Start of Block
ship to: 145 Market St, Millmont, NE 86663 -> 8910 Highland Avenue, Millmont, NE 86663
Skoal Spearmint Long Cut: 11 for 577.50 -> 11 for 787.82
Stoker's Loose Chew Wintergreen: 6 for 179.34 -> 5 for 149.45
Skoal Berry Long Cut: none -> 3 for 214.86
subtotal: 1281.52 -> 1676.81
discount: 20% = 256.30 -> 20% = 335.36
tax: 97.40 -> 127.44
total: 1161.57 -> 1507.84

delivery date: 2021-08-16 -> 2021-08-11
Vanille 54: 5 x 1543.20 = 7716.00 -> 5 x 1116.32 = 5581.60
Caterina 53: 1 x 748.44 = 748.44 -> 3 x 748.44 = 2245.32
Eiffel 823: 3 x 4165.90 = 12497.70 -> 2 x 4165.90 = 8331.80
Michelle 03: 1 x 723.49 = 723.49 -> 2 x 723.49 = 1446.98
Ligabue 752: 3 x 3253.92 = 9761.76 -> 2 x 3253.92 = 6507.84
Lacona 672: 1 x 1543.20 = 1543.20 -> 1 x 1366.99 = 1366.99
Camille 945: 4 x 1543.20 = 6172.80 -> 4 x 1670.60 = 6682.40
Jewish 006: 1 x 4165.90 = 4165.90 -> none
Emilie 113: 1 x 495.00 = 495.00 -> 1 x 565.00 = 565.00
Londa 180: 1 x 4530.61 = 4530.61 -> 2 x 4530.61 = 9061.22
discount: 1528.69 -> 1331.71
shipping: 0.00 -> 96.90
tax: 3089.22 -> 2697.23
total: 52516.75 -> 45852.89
End of Block
WHAT THIS TASK INVOLVES:
Nothing may be omitted; retype every record exactly.

TASK OUTPUT:
ship to: 145 Market St, Millmont, NE 86663 -> 8910 Highland Avenue, Millmont, NE 86663
Skoal Spearmint Long Cut: 11 for 577.50 -> 11 for 787.82
Stoker's Loose Chew Wintergreen: 6 for 179.34 -> 5 for 149.45
Skoal Berry Long Cut: none -> 3 for 214.86
subtotal: 1281.52 -> 1676.81
discount: 20% = 256.30 -> 20% = 335.36
tax: 97.40 -> 127.44
total: 1161.57 -> 1507.84

delivery date: 2021-08-16 -> 2021-08-11
Vanille 54: 5 x 1543.20 = 7716.00 -> 5 x 1116.32 = 5581.60
Caterina 53: 1 x 748.44 = 748.44 -> 3 x 748.44 = 2245.32
Eiffel 823: 3 x 4165.90 = 12497.70 -> 2 x 4165.90 = 8331.80
Michelle 03: 1 x 723.49 = 723.49 -> 2 x 723.49 = 1446.98
Ligabue 752: 3 x 3253.92 = 9761.76 -> 2 x 3253.92 = 6507.84
Lacona 672: 1 x 1543.20 = 1543.20 -> 1 x 1366.99 = 1366.99
Camille 945: 4 x 1543.20 = 6172.80 -> 4 x 1670.60 = 6682.40
Jewish 006: 1 x 4165.90 = 4165.90 -> none
Emilie 113: 1 x 495.00 = 495.00 -> 1 x 565.00 = 565.00
Londa 180: 1 x 4530.61 = 4530.61 -> 2 x 4530.61 = 9061.22
discount: 1528.69 -> 1331.71
shipping: 0.00 -> 96.90
tax: 3089.22 -> 2697.23
total: 52516.75 -> 45852.89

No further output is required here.